With a woman’s sensitivity.
“The burial stone has become the heavenly mercy-seat; it is now the blood-sprinkled altar of the self-offering and re-creating God who took on human flesh to redeem us all.” A beautiful image! Thank you, Brother Jonathan.
The recovery of the story of Mary Magdalene and her renewed recognition as “the apostle to the apostles” is a powerful current in many corners of the Christian world today. I am grateful Brother Jonathan for your wise locating of her gift to us as “a soul of joyful gratitude to God’s for her own re-creation in God’s image”. Thank you for lifting her up today on her feast day… and inviting me to reflect on how I am slowly (and sometimes reluctantly) being “recreated”.
I think we are witnessing a period of the recognition of the very powerful physical, mental, and spiritual renewal of Mary Magdalene.
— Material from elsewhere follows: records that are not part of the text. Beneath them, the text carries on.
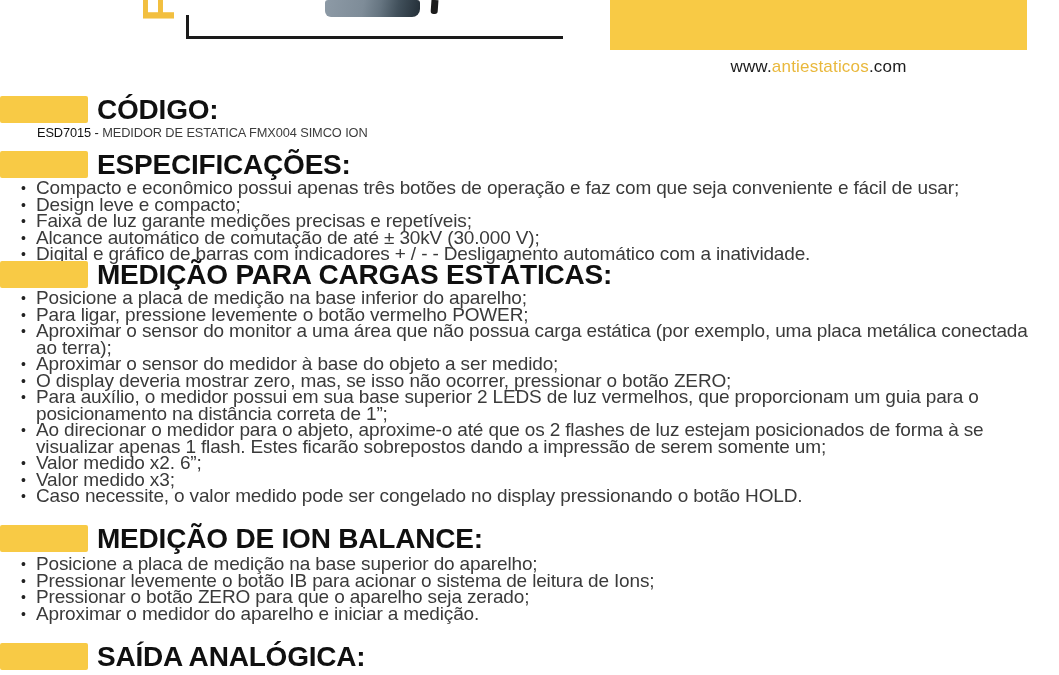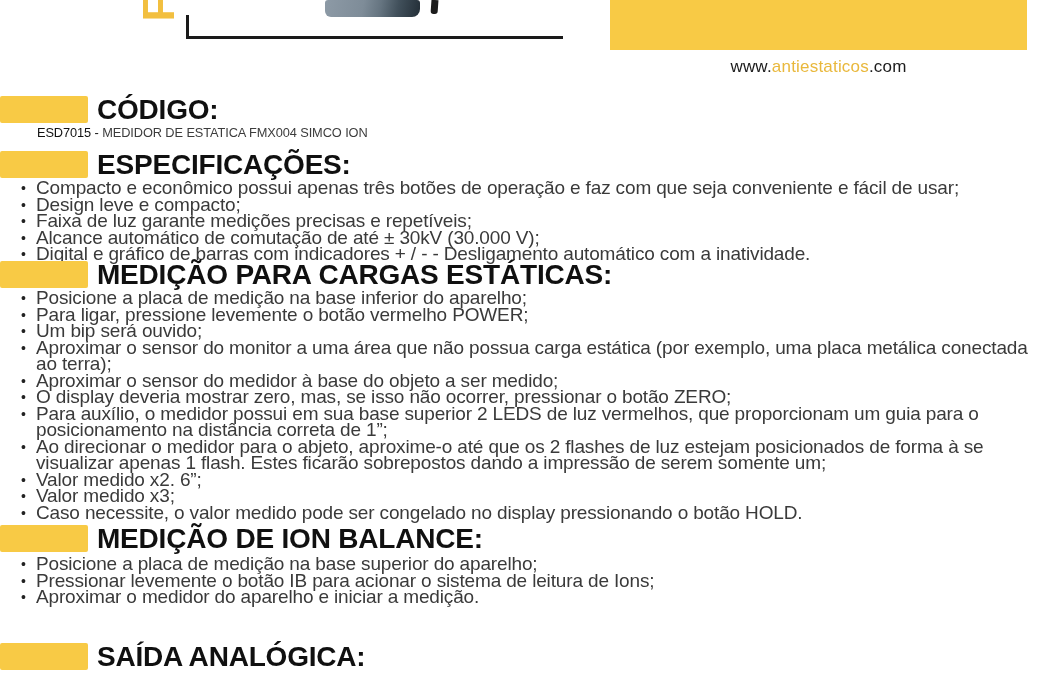--- a/index.html
+++ b/index.html
@@ -109,38 +109,38 @@
       <li>Digital e gráfico de barras com indicadores + / - - Desligamento automático com a inatividade.</li>
     </ul>
 
   <div class="sec-header" style="top:261px;">
     <div class="sec-marker" style="background:#f8ca45;"></div>
     <h2 class="sec-title">MEDIÇÃO PARA CARGAS ESTÁTICAS:</h2>
   </div>
   <ul class="bullets" style="top:290px;">
       <li>Posicione a placa de medição na base inferior do aparelho;</li>
       <li>Para ligar, pressione levemente o botão vermelho POWER;</li>
-      <li>Um bip será ouvido;</li>
       <li>Aproximar o sensor do monitor a uma área que não possua carga estática (por exemplo, uma placa metálica conectada ao terra);</li>
       <li>Aproximar o sensor do medidor à base do objeto a ser medido;</li>
       <li>O display deveria mostrar zero, mas, se isso não ocorrer, pressionar o botão ZERO;</li>
       <li>Para auxílio, o medidor possui em sua base superior 2 LEDS de luz vermelhos, que proporcionam um guia para o posicionamento na distância correta de 1”;</li>
       <li>Ao direcionar o medidor para o abjeto, aproxime-o até que os 2 flashes de luz estejam posicionados de forma à se visualizar apenas 1 flash. Estes ficarão sobrepostos dando a impressão de serem somente um;</li>
       <li>Valor medido x2. 6”;</li>
       <li>Valor medido x3;</li>
       <li>Caso necessite, o valor medido pode ser congelado no display pressionando o botão HOLD.</li>
     </ul>
 
   <div class="sec-header" style="top:525px;">
     <div class="sec-marker" style="background:#f8ca45;"></div>
     <h2 class="sec-title">MEDIÇÃO DE ION BALANCE:</h2>
   </div>
   <ul class="bullets" style="top:556px;">
       <li>Posicione a placa de medição na base superior do aparelho;</li>
       <li>Pressionar levemente o botão IB para acionar o sistema de leitura de Ions;</li>
+      <li>Pressionar o botão ZERO para que o aparelho seja zerado;</li>
       <li>Aproximar o medidor do aparelho e iniciar a medição.</li>
     </ul>
 
   <div class="sec-header" style="top:643px;">
     <div class="sec-marker" style="background:#f8ca45;"></div>
     <h2 class="sec-title">SAÍDA ANALÓGICA:</h2>
   </div>
 
 </div>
For centuries she has been a victim of the patriarchal “double standard” applied to men vs. women. She is in some ways the ultimate example of “slut-shaming”. As Brother Maury tells us, it is time to recognize her for her full and very important contribution to Christianity by her powerful relationship with Christ and her transformation from healed to healer.
Beautifully written acknowledgement of the process of humanity becoming Love. Healing ourselves as we listen and restore authentic foundations of whom we are. Aligning with our own unique truths of thought, voice and action as they manifest in an individual’s life story. Thank you Brother Maury for bringing the Magdalene’s power to the Light. She too has waited patiently for other’s to arrive.